> _Instructions to follow_: In the material below, the lines from the one containing "-88,6 +88,7 @@" through the one containing "или App Store.</span></p>" are to be given again exactly, ends included, and no others.

***** Source material

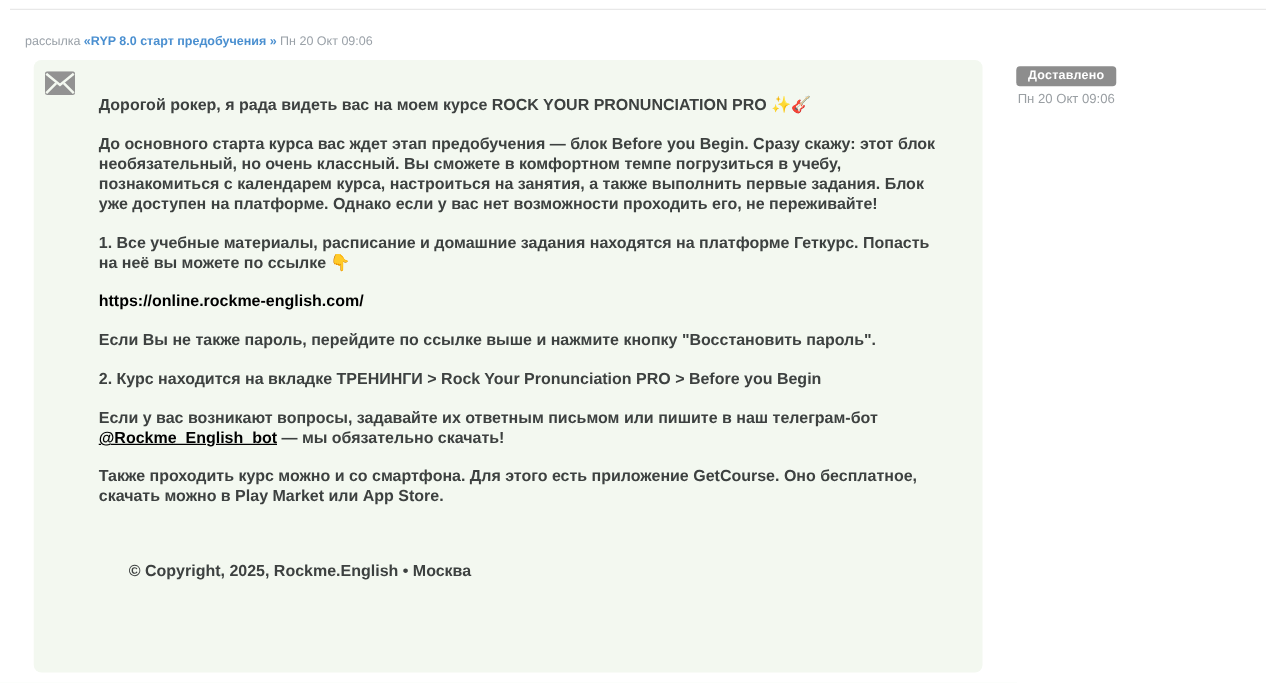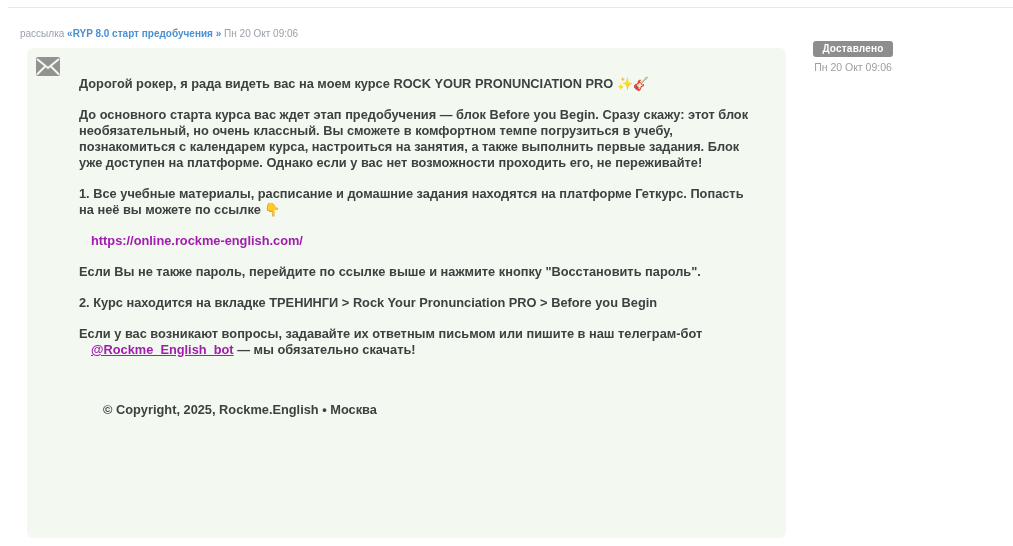--- a/index.html
+++ b/index.html
@@ -47,7 +47,7 @@
   }
 
   .status {
-    position: absolute; left: 806px; top: 38px; width: 94px; text-align: center;
+    position: absolute; left: 806px; top: 50px; width: 94px; text-align: center;
   }
   .badge {
     display: inline-block;

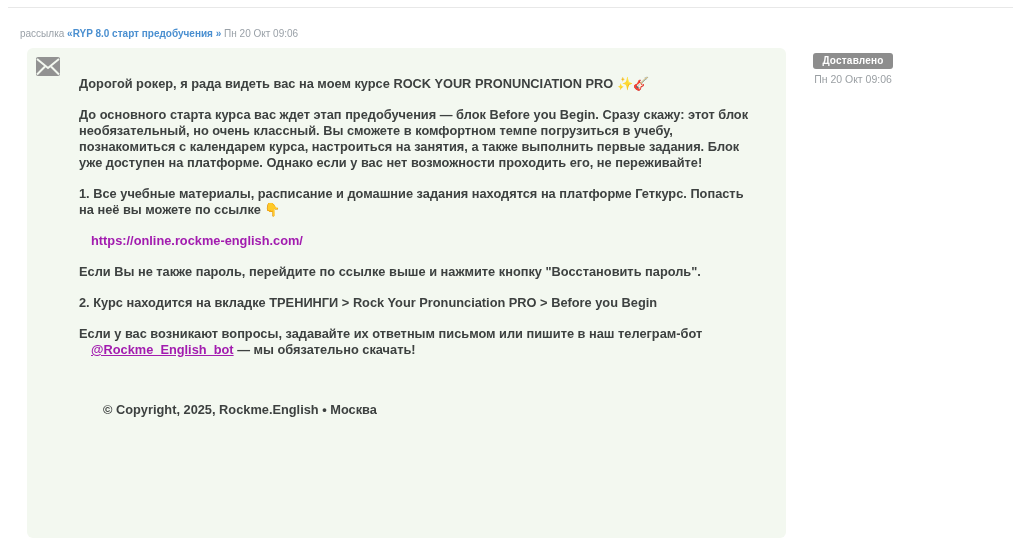--- a/index.html
+++ b/index.html
@@ -36,7 +36,7 @@
     margin: 0 0 15px 0;
   }
   .content a.body-link {
-    color: #a21caf; text-decoration: none; margin-left: 12px;
+    color: #000000; text-decoration: none;
   }
   .content a.body-link.u { text-decoration: underline; }
   .emoji { font-size: 13px; }

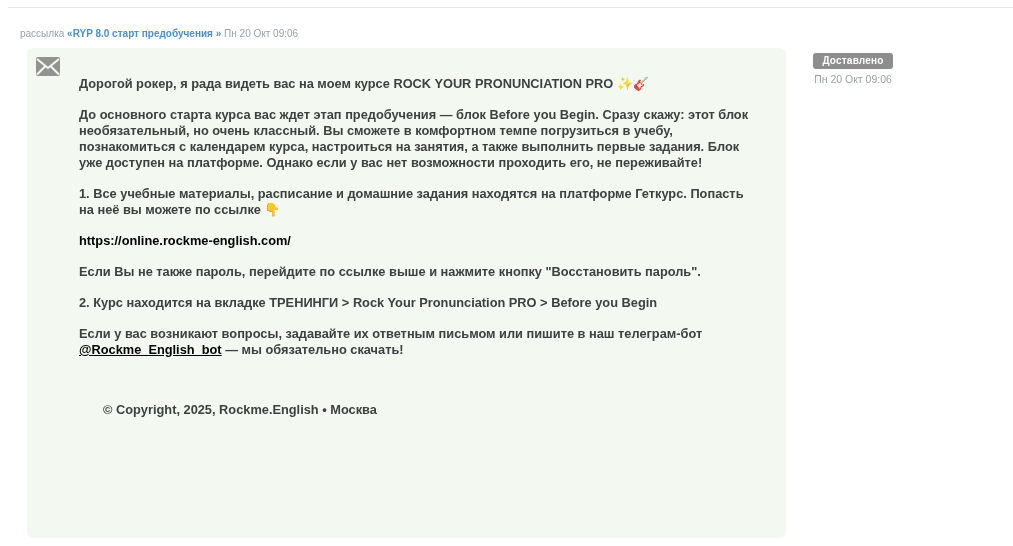--- a/index.html
+++ b/index.html
@@ -88,6 +88,7 @@
         <p><span class="">Если Вы не также пароль, перейдите по ссылке выше и нажмите кнопку "Восстановить пароль".</span></p>
         <p><span class="">2. Курс находится на вкладке ТРЕНИНГИ &gt; Rock Your Pronunciation PRO &gt; Before you Begin</span></p>
         <p><span class="">Если у вас возникают вопросы, задавайте их ответным письмом или пишите в наш телеграм-бот </span><a href="#" class="body-link u">@Rockme_English_bot</a><span class=""> — мы обязательно скачать!</span></p>
+        <p><span class="">Также проходить курс можно и со смартфона. Для этого есть приложение GetCourse. Оно бесплатное, скачать можно в Play Market или App Store.</span></p>
       </div>
     <div class="footer">© Copyright, 2025, Rockme.English • Москва</div>
   </div>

**********

> _Reply_:
@@ -88,6 +88,7 @@
         <p><span class="">Если Вы не также пароль, перейдите по ссылке выше и нажмите кнопку "Восстановить пароль".</span></p>
         <p><span class="">2. Курс находится на вкладке ТРЕНИНГИ &gt; Rock Your Pronunciation PRO &gt; Before you Begin</span></p>
         <p><span class="">Если у вас возникают вопросы, задавайте их ответным письмом или пишите в наш телеграм-бот </span><a href="#" class="body-link u">@Rockme_English_bot</a><span class=""> — мы обязательно скачать!</span></p>
+        <p><span class="">Также проходить курс можно и со смартфона. Для этого есть приложение GetCourse. Оно бесплатное, скачать можно в Play Market или App Store.</span></p>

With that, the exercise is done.